The British firm has been hit by tough trading conditions in Nigeria, which accounts for most of its business in Africa, and this offsets the stronger performances elsewhere.
Pretax profit rose to £44.1 million (€51.3m) during the six months to November 30, and revenue was flat at £414.8 million, hurt by trading conditions in Nigeria.
The shampoo maker reported the 10 per cent increase in first-half profit thanks to a ‘robust’ performance in the UK with its washing and bathing division, and a positive period in its Australian business; which returned to profit.
“A new management team has brought focus to the Australian business from a sales perspective, whilst manufacturing savings have resulted in a return to modest profitability,” said the soap maker.

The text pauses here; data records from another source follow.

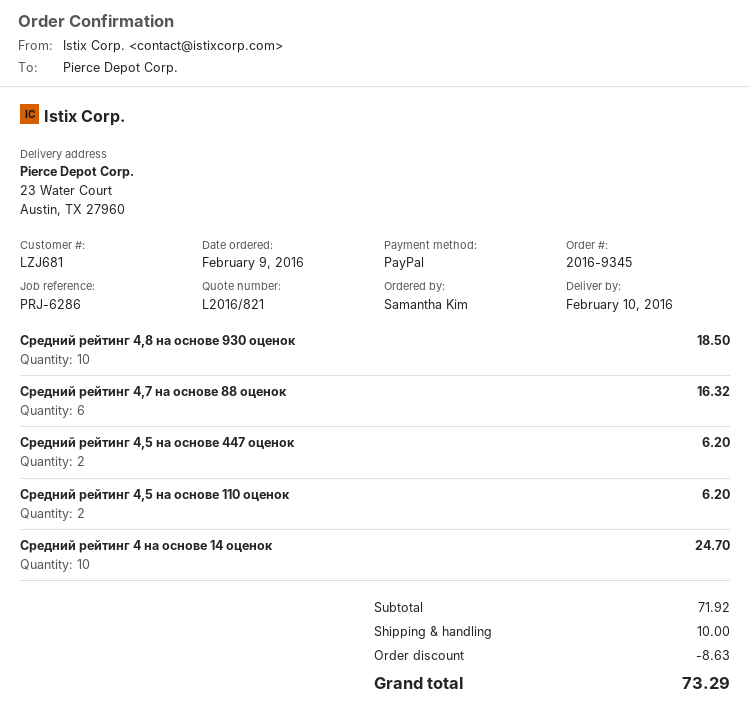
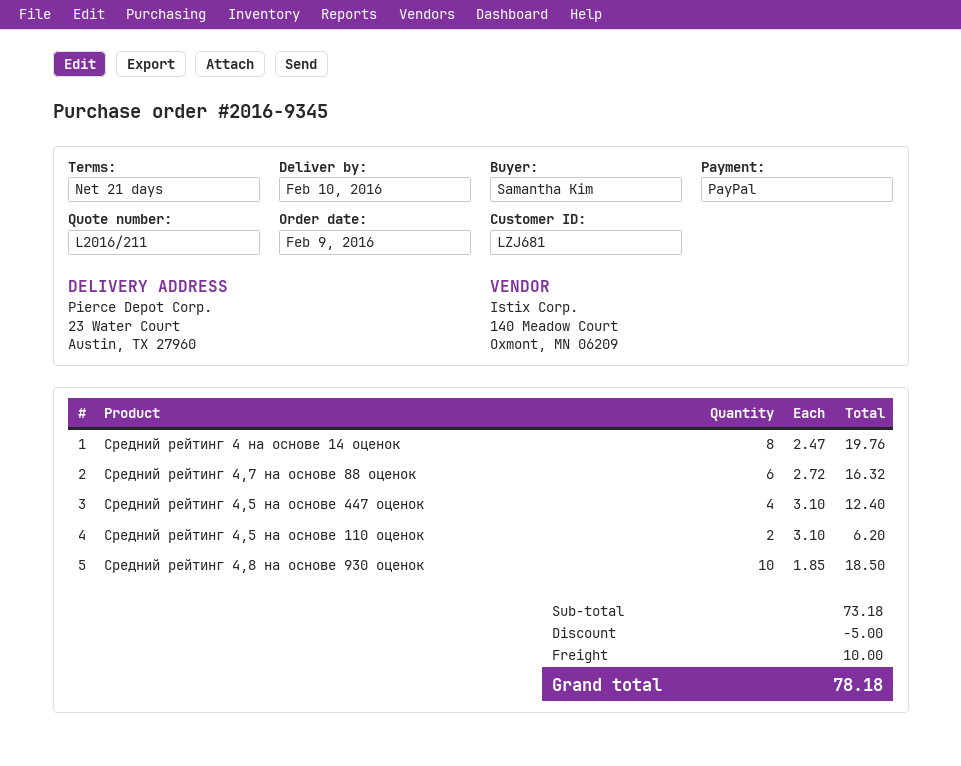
quote number: L2016/821 -> L2016/211
Средний рейтинг 4,5 на основе 447 оценок: 2 for 6.20 -> 4 for 12.40
Средний рейтинг 4 на основе 14 оценок: 10 for 24.70 -> 8 for 19.76
subtotal: 71.92 -> 73.18
discount: 8.63 -> 5.00
total: 73.29 -> 78.18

Despite a strong performance in Australia and other Asia markets, this only accounts for 20 per cent of the firm’s revenue; and with Africa accounting for 45 per cent of revenue, the tough trading is taking its toll.
There has been unrelenting religious violence in the north, coupled with weak consumer spending following the removal of a fuel subsidy in Nigeria, prompting the company to warn on profit in 2012.
"While trading conditions in most markets are challenging, we remain confident of a return to profitable growth for the full year, with the range of potential outcomes being largely dependent on trading in our largest market, Nigeria,” explained PZ Cussons.
"Social unrest in the north of the country continued to affect the business as a result of disruption to trade and transport routes."